At the national level, starting from an overall monthly dispensing rate of approximately 7000 per 100 000 population in early 2012, the already decreasing trend in the monthly dispensing rate per 100 000 persons more than doubled following the 2016 CDC Guideline release, increasing in magnitude from −23.19 to −48.97 (β₃ = −25.79; 95% CI, −32.95 to −18.67). Among the 51 states, 48 (94%) had a statistically significant change in the overall dispensing rate slope following the release of 2016 CDC Guideline (Figure 2). Most of these changes corresponded to the acceleration of an already decreasing trend (eFigure 1 in Supplement 1). Particularly, all states in the Northeast and West regions had statistically significant postguideline slope changes in the overall dispensing rate trend, and all states showing nonsignificant reductions were in the South (eTable 2 in Supplement 1). The change of trends was the least for Massachusetts (from a preguideline monthly reduction of 27.25 prescriptions per 100 000 to a postguideline monthly reduction of 36.40 prescriptions per 100 000) and the most for Mississippi (from a monthly decrease of 23.86 prescriptions per 100 000 prior to the guideline to a monthly decrease of 98.61 prescriptions per 100 000 after the guideline release).

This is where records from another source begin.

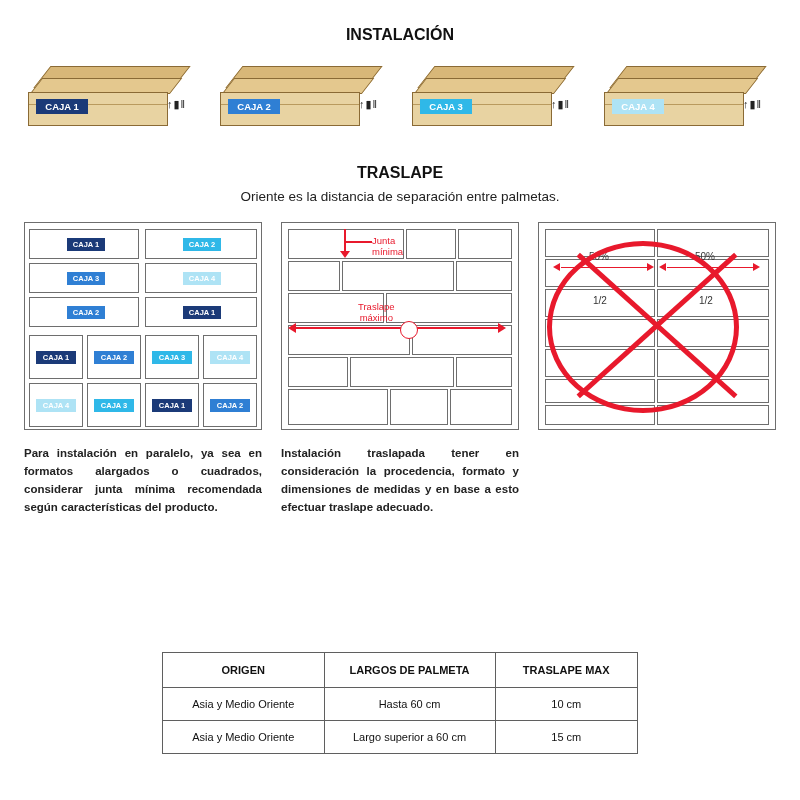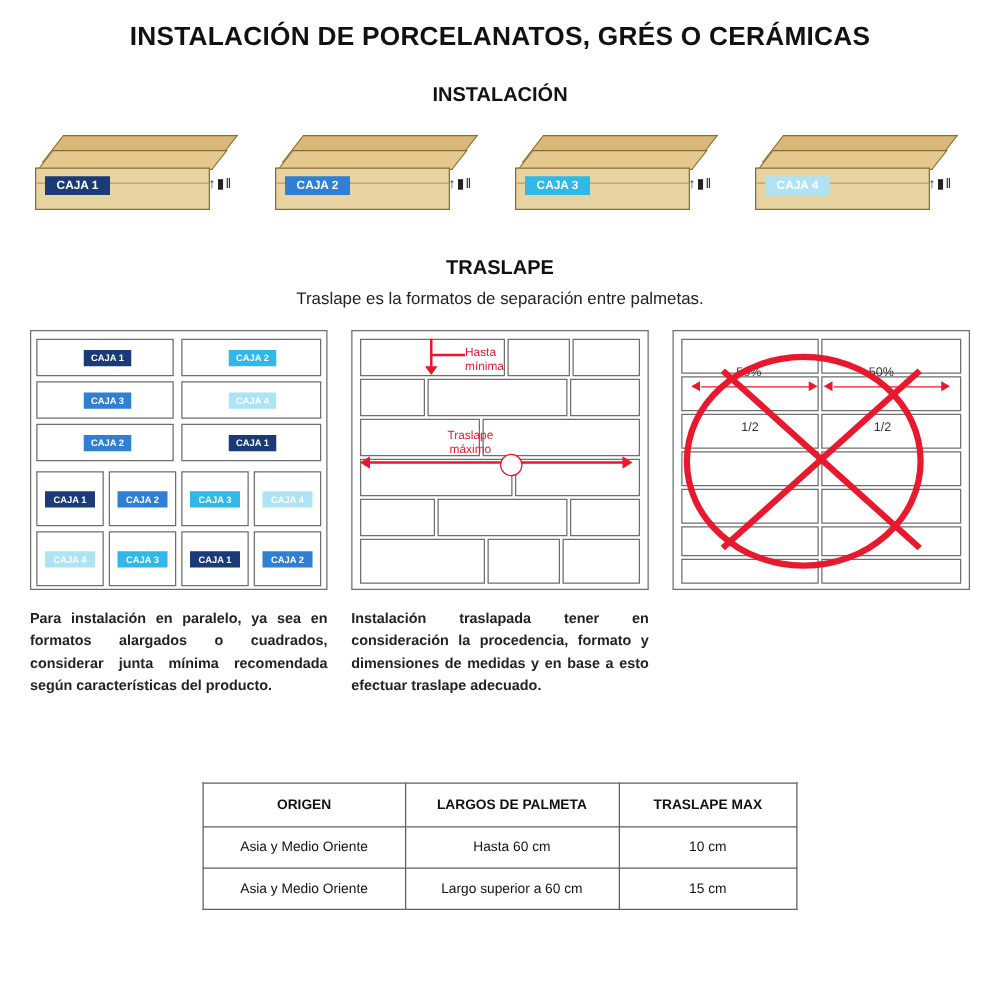"INSTALACIÓN DE PORCELANATOS, GRÉS O" div.title { html: <div>INSTALACIÓN DE PORCELANATOS, GRÉS O CERÁMICAS</div> -> none }
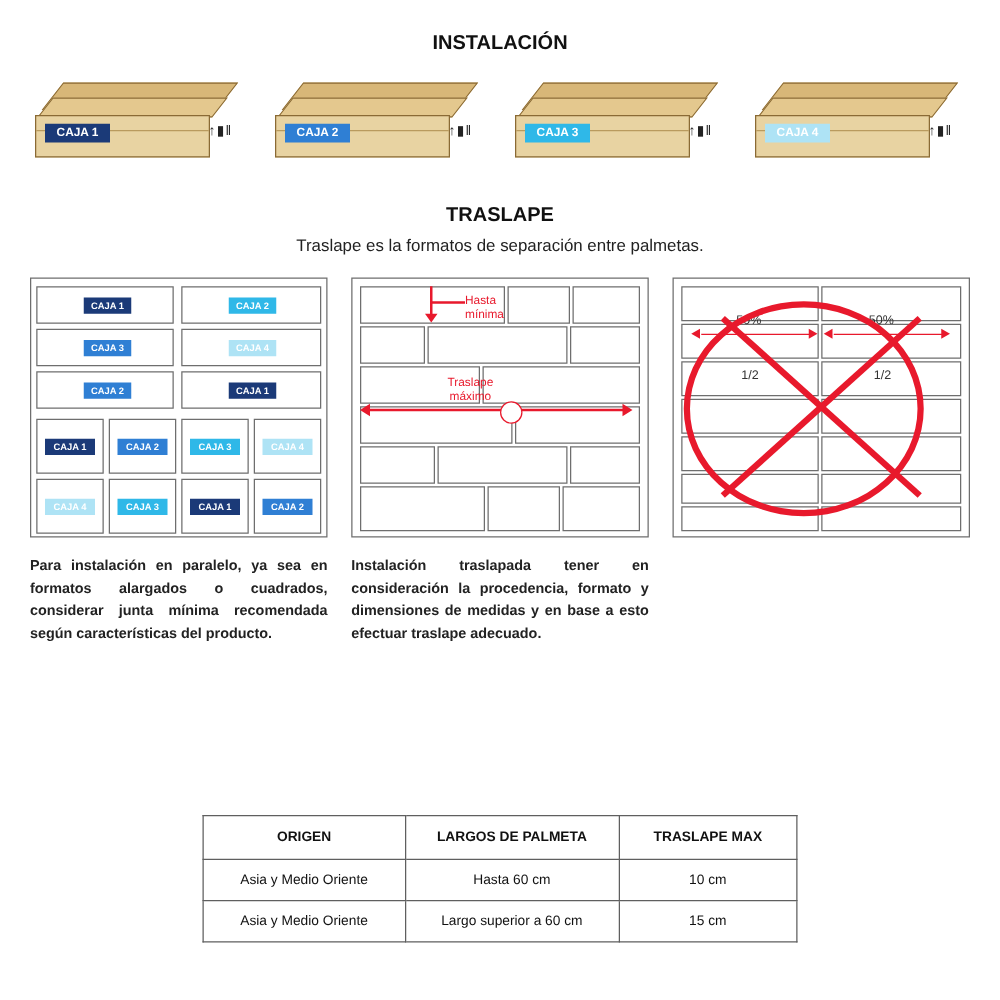"Traslape es la formatos de" div.section-sub { text: Traslape es la formatos -> Oriente es la distancia }
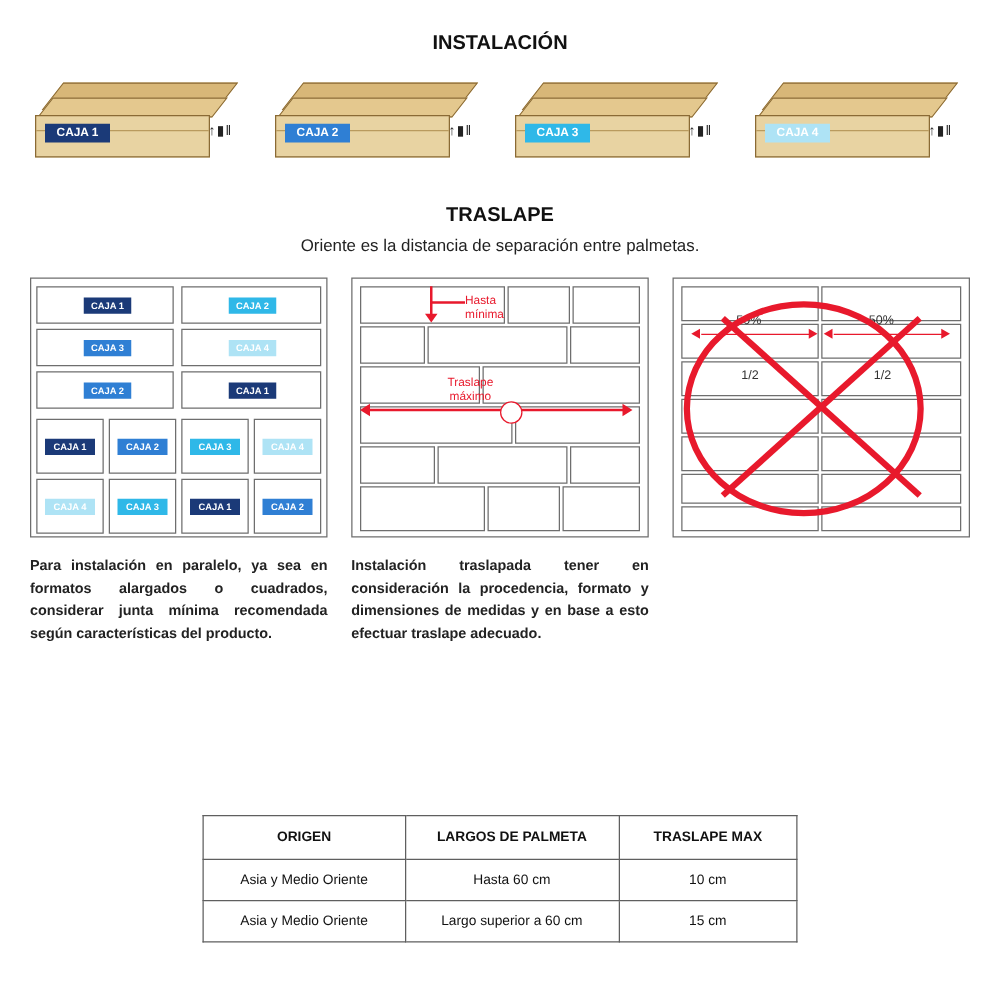"Hasta" span { text: Hasta -> Junta }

Figure 2. — States are colored relative to the magnitude of estimated overall prescribing rate slope changes from the preguideline to the postguideline period. Darker colors correspond to larger changes (preguideline slope – postguideline slope) in the slope. Changes were not statistically significant for Kentucky, Oklahoma, and Texas.

Long-Acting Dispensing Rate

Nationally, baseline monthly rates of long-acting opioid dispensing in early 2012 were approximately 600 per 100 000 persons. There was a decreasing trend showing a mean monthly reduction of 1.03 long-acting prescriptions per 100 000 persons prior to the guideline release; that declining rate increased more than 5-fold to 5.94 high-dose prescriptions per 100 000 persons following the 2016 CDC Guideline release (β₃ = −4.90; 95% CI, −5.55 to −4.26). Following the 2016 CDC Guideline release, all 51 states had a statistically significant reduction in the dispensing rate slope for long-acting prescriptions (Figure 3). Most of these changes were accelerations of previously existing decreasing trends (eFigure 2 in Supplement 1). The 4 states with the largest slope changes were in the South and Northeast regions (eTable 2 in Supplement 1). Moreover, the slope change was estimated to be the least in Rhode Island, with the preguideline monthly decrease of 3.27 long-acting prescriptions per 100 000 persons further accelerated to a monthly decrease of 5.14 prescriptions per 100 000 postguideline. The greatest change happened in Maine, whose nearly flat preguideline slope shifted to a decrease of 13.18 prescriptions 100 000 postguideline.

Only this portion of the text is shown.